Only certain lines below are wanted: those starting at the line containing "[98,622,212,635] [118,644,723,658] [98,662,723,676]" and ending at the line containing "[40,599,355,615] interpolation of", both included, each retyped exactly.

___ RECORD SET ___

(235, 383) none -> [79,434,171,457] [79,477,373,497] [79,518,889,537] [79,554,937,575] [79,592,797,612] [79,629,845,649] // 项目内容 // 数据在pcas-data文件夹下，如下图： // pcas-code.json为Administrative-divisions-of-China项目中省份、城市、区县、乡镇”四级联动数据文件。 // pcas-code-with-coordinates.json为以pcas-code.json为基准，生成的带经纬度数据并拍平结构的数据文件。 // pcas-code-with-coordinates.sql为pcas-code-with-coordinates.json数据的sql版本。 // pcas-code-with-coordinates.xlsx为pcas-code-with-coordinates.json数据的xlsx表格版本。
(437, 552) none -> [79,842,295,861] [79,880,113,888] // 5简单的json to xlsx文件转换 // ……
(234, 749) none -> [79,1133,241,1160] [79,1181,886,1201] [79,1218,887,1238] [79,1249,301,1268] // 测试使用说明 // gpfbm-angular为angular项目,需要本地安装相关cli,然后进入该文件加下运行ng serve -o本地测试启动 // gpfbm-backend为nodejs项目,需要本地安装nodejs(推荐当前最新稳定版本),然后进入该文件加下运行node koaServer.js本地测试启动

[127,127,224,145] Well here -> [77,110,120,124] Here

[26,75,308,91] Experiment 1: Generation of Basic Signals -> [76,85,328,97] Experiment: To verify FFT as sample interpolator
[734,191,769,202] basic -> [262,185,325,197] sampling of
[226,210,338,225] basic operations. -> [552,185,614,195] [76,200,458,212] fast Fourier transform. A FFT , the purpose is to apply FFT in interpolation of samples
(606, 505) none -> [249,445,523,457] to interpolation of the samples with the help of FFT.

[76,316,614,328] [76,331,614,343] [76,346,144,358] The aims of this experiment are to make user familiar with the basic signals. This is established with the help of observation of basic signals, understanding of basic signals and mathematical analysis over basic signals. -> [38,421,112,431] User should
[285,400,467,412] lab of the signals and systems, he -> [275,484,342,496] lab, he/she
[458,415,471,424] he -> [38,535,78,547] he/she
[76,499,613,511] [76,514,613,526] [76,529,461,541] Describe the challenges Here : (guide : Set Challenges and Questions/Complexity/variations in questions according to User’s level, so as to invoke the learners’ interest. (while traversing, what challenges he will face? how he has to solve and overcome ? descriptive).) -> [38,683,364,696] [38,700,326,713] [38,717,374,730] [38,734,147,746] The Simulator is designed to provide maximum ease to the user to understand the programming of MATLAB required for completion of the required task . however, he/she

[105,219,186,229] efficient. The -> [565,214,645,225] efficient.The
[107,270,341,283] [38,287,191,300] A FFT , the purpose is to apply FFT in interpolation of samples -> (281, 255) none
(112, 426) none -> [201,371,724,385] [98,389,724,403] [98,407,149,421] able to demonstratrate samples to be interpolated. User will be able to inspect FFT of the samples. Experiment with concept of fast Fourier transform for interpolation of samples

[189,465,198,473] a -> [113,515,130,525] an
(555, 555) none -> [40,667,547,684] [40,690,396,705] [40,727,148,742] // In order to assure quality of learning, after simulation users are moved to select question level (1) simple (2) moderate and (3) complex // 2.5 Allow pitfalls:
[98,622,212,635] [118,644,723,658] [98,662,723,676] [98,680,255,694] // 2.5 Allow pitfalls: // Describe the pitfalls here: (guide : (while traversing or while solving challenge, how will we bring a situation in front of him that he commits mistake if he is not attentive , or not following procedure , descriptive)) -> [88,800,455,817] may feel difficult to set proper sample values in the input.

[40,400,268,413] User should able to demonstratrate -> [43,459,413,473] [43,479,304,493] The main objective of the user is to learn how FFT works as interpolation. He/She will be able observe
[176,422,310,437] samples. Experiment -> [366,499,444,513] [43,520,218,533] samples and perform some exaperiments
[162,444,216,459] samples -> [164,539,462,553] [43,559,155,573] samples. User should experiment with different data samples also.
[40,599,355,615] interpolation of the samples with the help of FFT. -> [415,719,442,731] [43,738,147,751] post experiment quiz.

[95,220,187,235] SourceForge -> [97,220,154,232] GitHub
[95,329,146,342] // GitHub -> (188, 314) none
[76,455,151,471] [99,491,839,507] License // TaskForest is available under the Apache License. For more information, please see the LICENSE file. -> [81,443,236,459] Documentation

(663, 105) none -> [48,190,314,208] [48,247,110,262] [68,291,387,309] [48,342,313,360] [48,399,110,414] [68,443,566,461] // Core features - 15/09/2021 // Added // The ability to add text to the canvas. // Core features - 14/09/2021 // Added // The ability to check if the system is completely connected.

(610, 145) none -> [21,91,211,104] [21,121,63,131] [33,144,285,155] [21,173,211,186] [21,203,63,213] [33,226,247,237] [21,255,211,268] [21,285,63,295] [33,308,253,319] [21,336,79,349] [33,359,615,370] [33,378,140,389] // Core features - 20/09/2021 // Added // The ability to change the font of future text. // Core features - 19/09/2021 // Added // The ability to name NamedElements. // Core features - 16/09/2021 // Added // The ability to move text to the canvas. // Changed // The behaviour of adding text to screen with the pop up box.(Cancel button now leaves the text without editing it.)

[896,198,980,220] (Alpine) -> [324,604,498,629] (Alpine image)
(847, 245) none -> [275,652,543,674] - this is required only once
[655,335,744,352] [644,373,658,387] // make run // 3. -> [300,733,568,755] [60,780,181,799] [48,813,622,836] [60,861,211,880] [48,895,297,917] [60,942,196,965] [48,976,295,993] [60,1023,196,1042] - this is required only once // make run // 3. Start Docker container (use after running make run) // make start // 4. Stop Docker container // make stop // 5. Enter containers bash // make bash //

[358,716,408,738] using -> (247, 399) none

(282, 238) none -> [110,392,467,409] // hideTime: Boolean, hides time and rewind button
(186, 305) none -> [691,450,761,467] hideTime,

___

▸ **EXERCISE OUTPUT**:
[98,622,212,635] [118,644,723,658] [98,662,723,676] [98,680,255,694] // 2.5 Allow pitfalls: // Describe the pitfalls here: (guide : (while traversing or while solving challenge, how will we bring a situation in front of him that he commits mistake if he is not attentive , or not following procedure , descriptive)) -> [88,800,455,817] may feel difficult to set proper sample values in the input.

[40,400,268,413] User should able to demonstratrate -> [43,459,413,473] [43,479,304,493] The main objective of the user is to learn how FFT works as interpolation. He/She will be able observe
[176,422,310,437] samples. Experiment -> [366,499,444,513] [43,520,218,533] samples and perform some exaperiments
[162,444,216,459] samples -> [164,539,462,553] [43,559,155,573] samples. User should experiment with different data samples also.
[40,599,355,615] interpolation of the samples with the help of FFT. -> [415,719,442,731] [43,738,147,751] post experiment quiz.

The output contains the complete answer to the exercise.